His private life was complicated. His first wife was Lois May Hardwick. The two met when they were college students and married in 1959. They stayed together until 1966, when Sutherland got remarried to Shirley Douglas, the daughter of a famous Canadian politician. The marriage barely lasted four years, but the couple had two children, twins, Rachel and the well-known Kiefer, 57, who from a young age followed in his father’s footsteps, while trying to carve out his own path.

Donald Sutherland and Jennifer O'Neill in a scene from the film 'Lady Ice', 1973.
Donald Sutherland and Jennifer O'Neill in a scene from the film 'Lady Ice', 1973. Michael Ochs Archives (Getty Images)

The two divorced when Kiefer was five, and the twins stayed with their mother in Toronto and Donald, after a two-year affair with Jane Fonda, remarried. Father and son starred in the same film. The youngster made his debut with the 1983 movie Max Dugan Returns, which his father also starred in, and they were back together in A Time to Kill, in 1996. But it wasn’t until the western Forsaken, in 2015, that they shared more scenes together, finally playing father and son. “Well, to say that there hasn’t been conflict between the two of us over the course of our relationship and in our lives would simply be false,” Kiefer, known for his role as Jack Bauer in the TV series 24, conceded in a 2016 interview with The Globe and Mail. “It did give us something to draw upon, absolutely.”

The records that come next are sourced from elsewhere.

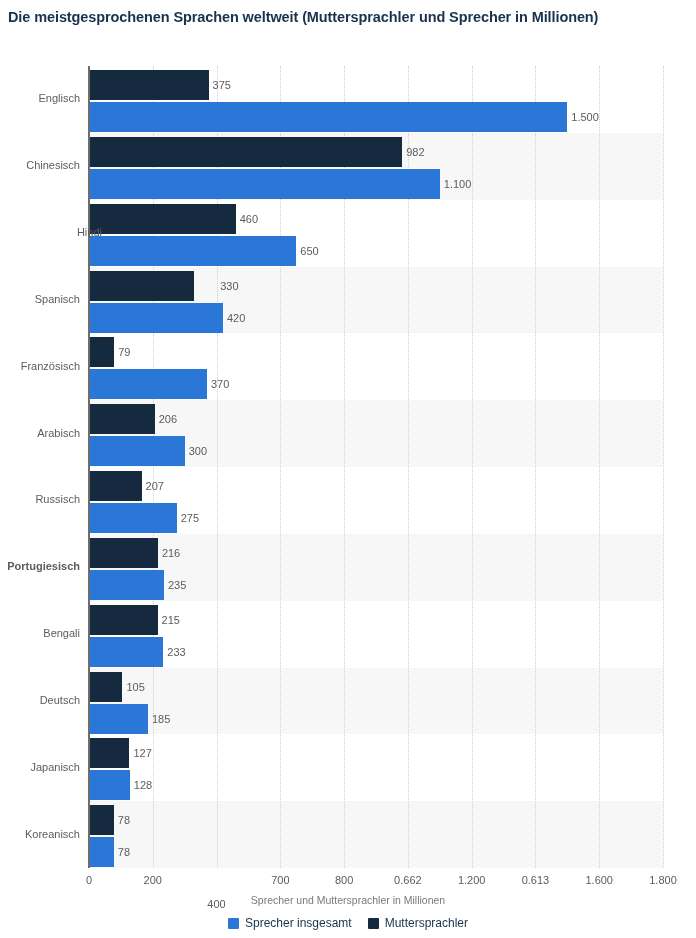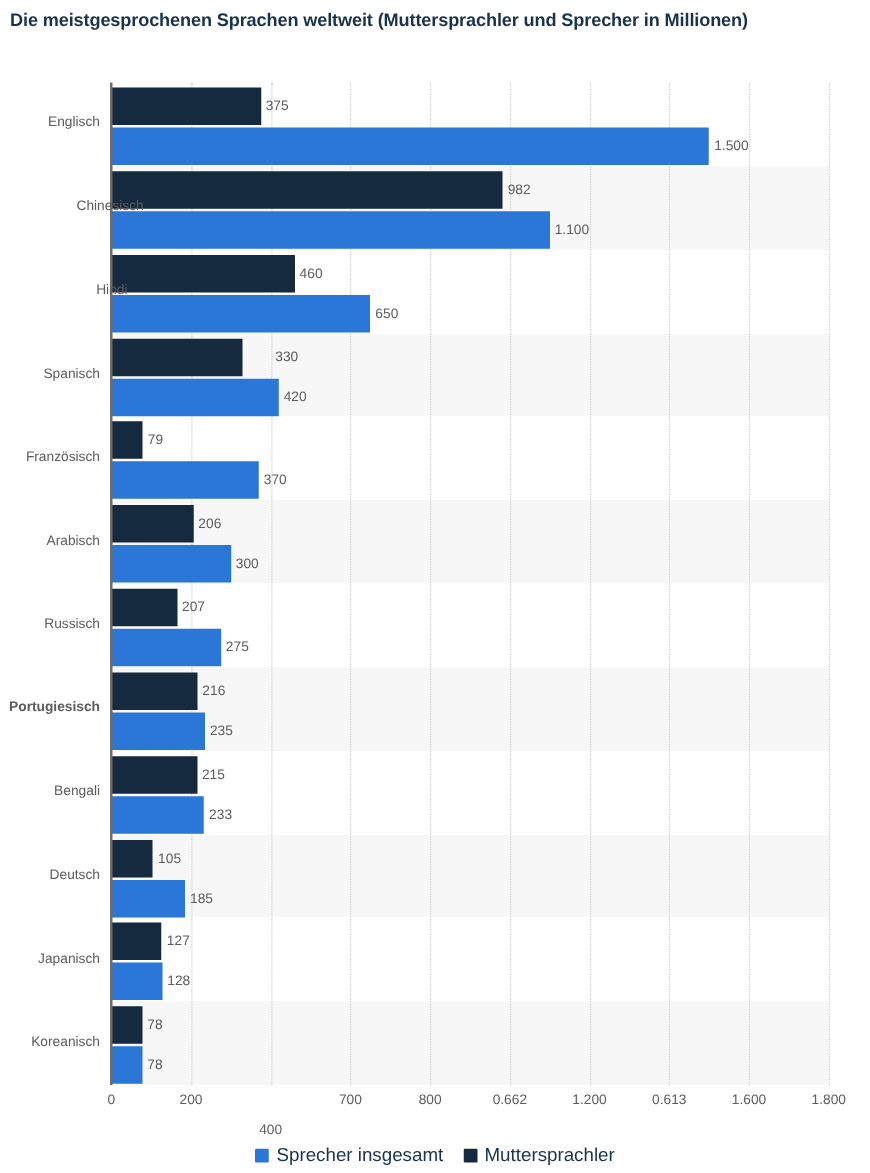"Chinesisch" div.cat-label { padding-left: 35px -> none }
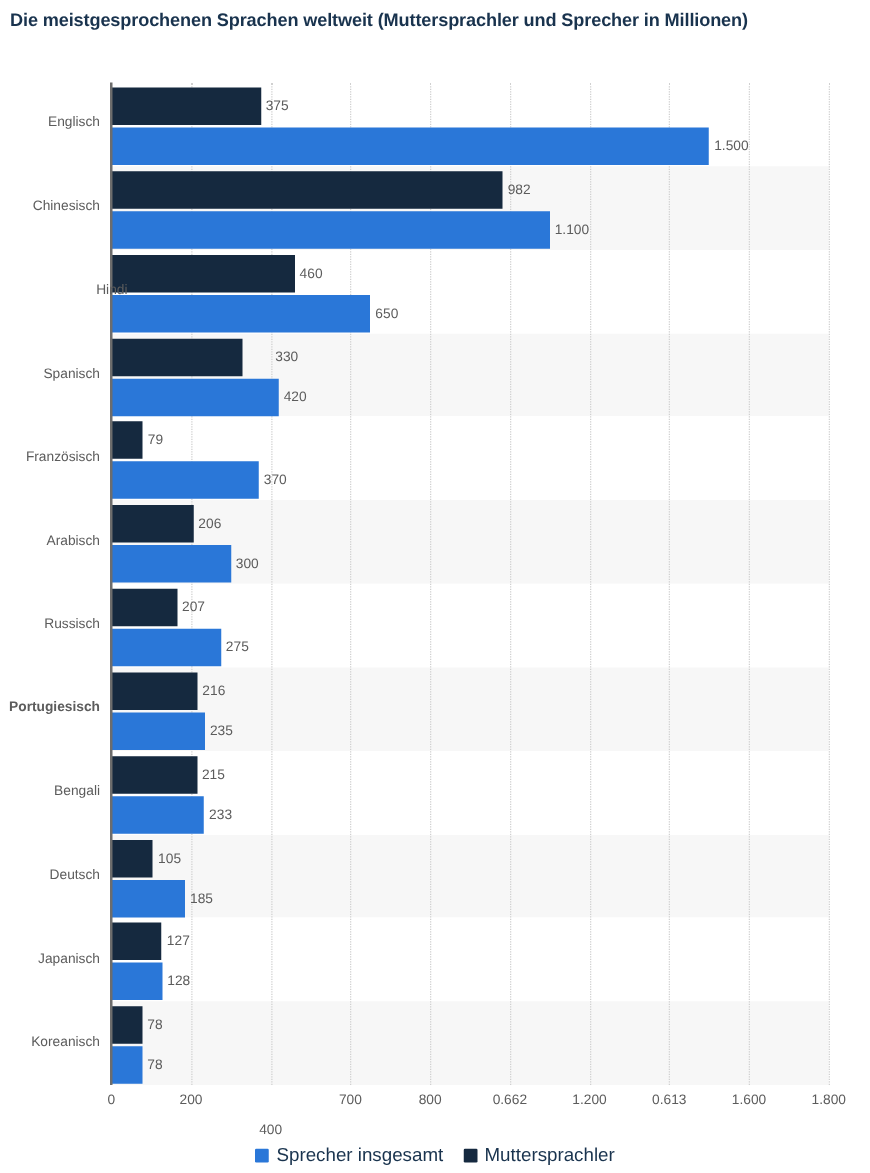"Sprecher und Muttersprachler in" div { html: none -> <div>Sprecher und Muttersprachler in Millionen</div> }
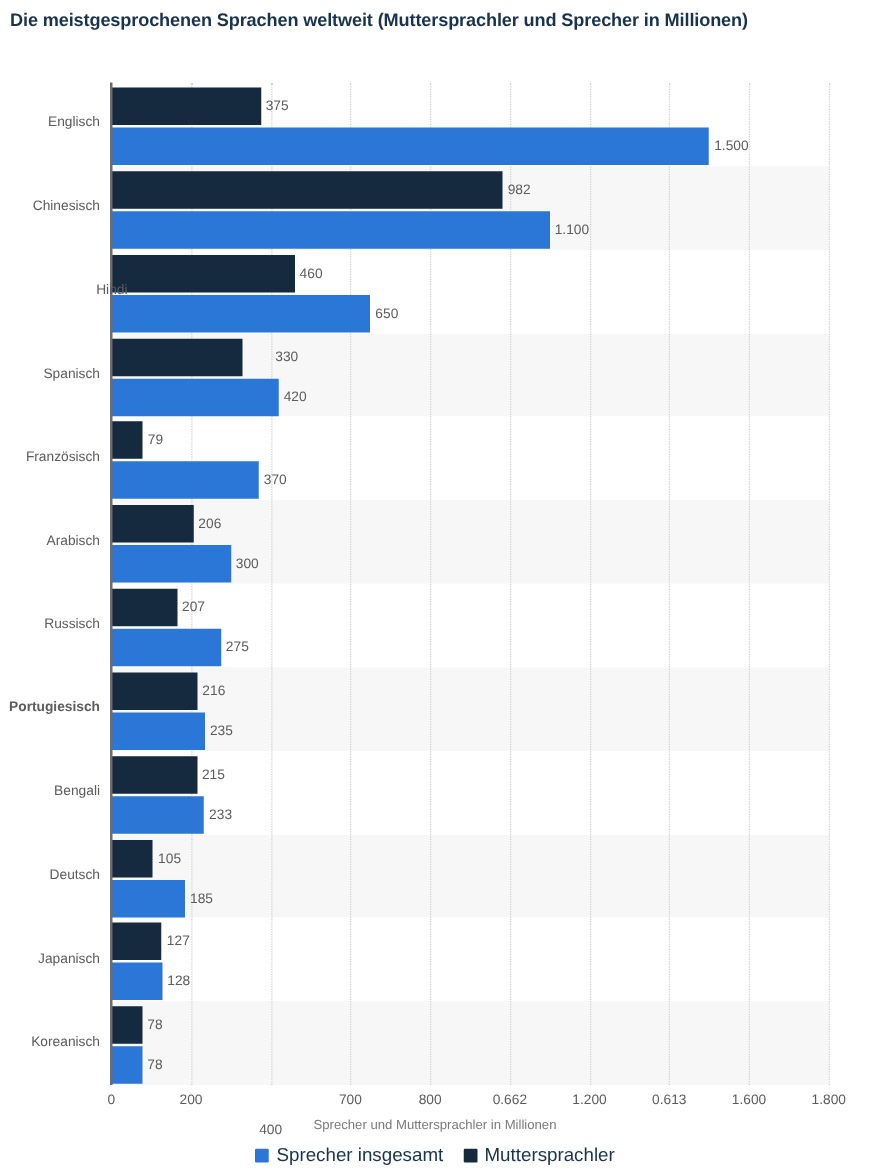"Sprecher insgesamt" .legend-text { font-size: 15px -> 12px }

Sutherland found stability with his third wife, French-Canadian actress Francine Racette, whom he met while filming Alien Thunder. The two married in 1972 and had three sons: Rossif, Angus Redford and Roeg; all named after directors Nicolas Roeg (Don’t Look Now) and Frederick Rossif, and actor Robert Redford. In a 2005 interview with The Guardian, Sutherland acknowledged that he had made some missteps throughout his life, both personally and professionally. “Everything was my fault. I was so dumb. But if I hadn’t made the mistakes I made, I wouldn’t have met the wonderful woman I’ve been married to for over 30 years, so I guess that makes the mistakes OK.”